あ、イく。そう思った瞬間に有の中に欲を吐き出した。これまたラッキーなことにゴムをしていなくてもこちらの世界では有の体調も、性病も気にする必要もない。すっと有から離れると、白濁の液が有の孔から溢れ出た。はあはあと荒い息の有を掴んで、今度は仰向けに押し倒す。有が信じられないという顔をして大貴を見上げた。
「ちょお待てっ。まだヤるん??」
「おん。まだ足りひん」
「いやいや、やって、もう何回ヤったん?? お前は盛りの付いた高校生かっ!! ようそんな次から次へとイけるな」
「有とはできる」
「いや、そうは言うけど、今日、激しない?? さすがに俺も体力限界やって」
「俺の創ったもんなのに、体力の限界なんあるん?」
「あるあるっ。ついでに言うたら精神の限界もあるっ」
「はあ? 何言うてんねん」
「とにかく、ちょお休ませてやっ」
「なんやねんな、もう。俺の言うことは拒まれへんのやろ?」
「そうやけど、お前、さすがにもうちょっと俺を労ってくれてもええんちゃう? これだけ奉仕しとんのやから」
「もう分かったってぇ。ほんなら、風呂入ろうや」
大貴がそう言った途端、和室の壁に浴室に繋がるドアが現れた。
「行こ」
有の腕を引っ張って浴室へと向かう。

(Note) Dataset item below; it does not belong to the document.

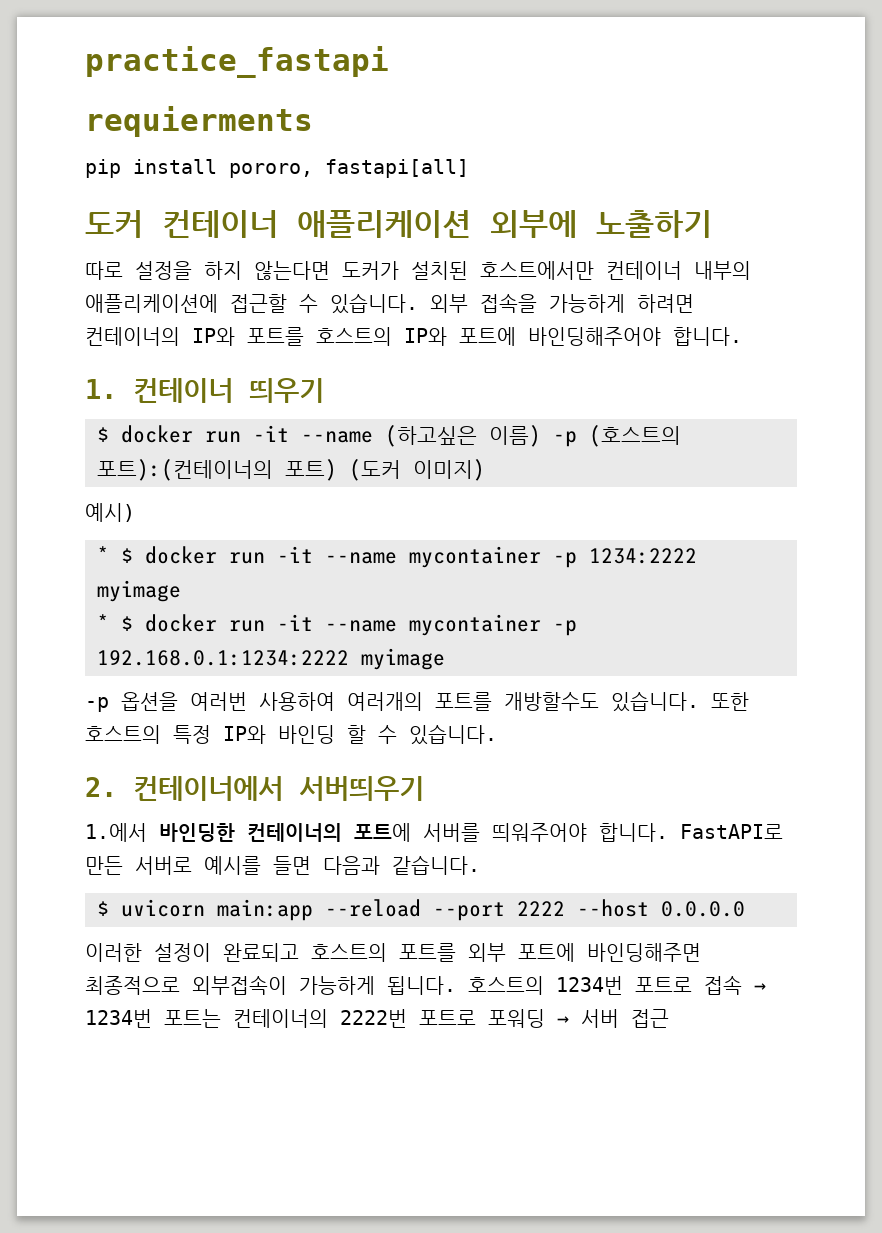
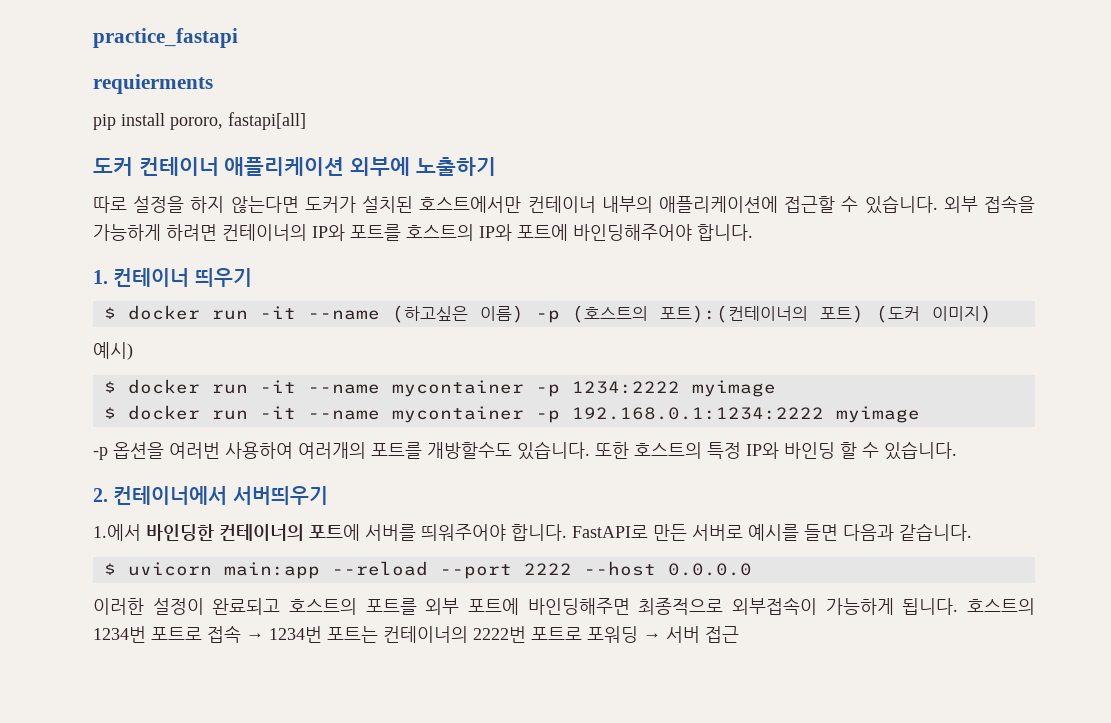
- * $ docker run -it --name mycontainer -p 1234:2222 myimage
+ $ docker run -it --name mycontainer -p 1234:2222 myimage
- * $ docker run -it --name mycontainer -p 192.168.0.1:1234:2222 myimage
+ $ docker run -it --name mycontainer -p 192.168.0.1:1234:2222 myimage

浴槽にはすでに温かなお湯が張られており、乳白色の入浴剤まで入れられていた。体を洗った後、ゆっくりとその浴槽に浸かった。大貴の両脚の間で有を後ろから抱き締める。キスしたい、と思う度に、有が振り向いて大貴の唇に濡れた唇を重ねてきた。浴槽の中でしばらくの間じっとしていた。ふと、有が口を開いた。
「なんかあったん? あっちの俺と」
「……聞かんでも分かるんやろ、お前は俺の一部なんやから」
「そうやけど。話したいんちゃうかな思うて」
今日のお前、ちょお、おかしかったで。そう言って有がちらりと大貴を振り返って見た。
「おかしい?」
「おん。えらいネチっこかったし。心ここにあらずやったし。俺を抱きながら、あっちの有のこと考えとったやろ?」
「……そんなことあらへん」
「いや、隠しても無駄やし。あっちの有をこれでもかって犯しとる感じ?」
「……そんなんちゃう」
「やから、そうやねんて。俺には誤魔化しきかへんって言うてるやんか、何度も。アホか」
「アホは余計じゃ」
ほんまに、口悪いなこいつは。そう思いながら眉を潜めて有を見た。有は全く気にもしていない様子でふいっと前を向いた。